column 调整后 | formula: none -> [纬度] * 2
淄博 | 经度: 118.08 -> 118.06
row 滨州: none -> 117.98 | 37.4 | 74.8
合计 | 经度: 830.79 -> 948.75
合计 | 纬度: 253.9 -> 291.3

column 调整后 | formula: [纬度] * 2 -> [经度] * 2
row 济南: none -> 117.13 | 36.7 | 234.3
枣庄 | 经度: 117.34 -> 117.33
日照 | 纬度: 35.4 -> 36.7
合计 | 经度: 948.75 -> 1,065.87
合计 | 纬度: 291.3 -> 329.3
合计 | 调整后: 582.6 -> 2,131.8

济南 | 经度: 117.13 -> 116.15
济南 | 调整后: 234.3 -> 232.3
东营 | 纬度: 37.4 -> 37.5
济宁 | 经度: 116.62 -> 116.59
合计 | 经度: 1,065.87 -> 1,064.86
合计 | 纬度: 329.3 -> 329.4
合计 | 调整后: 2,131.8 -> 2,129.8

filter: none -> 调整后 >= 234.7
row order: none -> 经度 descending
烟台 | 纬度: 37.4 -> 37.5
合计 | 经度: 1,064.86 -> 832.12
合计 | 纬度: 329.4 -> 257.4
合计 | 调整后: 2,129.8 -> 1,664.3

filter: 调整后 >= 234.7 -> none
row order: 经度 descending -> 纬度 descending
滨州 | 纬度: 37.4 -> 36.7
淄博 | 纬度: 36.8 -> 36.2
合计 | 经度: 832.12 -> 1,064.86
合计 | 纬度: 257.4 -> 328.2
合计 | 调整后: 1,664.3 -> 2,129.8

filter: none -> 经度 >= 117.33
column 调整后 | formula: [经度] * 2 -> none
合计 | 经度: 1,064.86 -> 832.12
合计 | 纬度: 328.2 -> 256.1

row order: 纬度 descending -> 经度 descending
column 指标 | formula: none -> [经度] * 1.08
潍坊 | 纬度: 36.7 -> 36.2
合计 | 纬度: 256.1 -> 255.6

.....

Every line containing the string "descending" should be pulled from the listing and copied.

row order: none -> 经度 descending
row order: 经度 descending -> 纬度 descending
row order: 纬度 descending -> 经度 descending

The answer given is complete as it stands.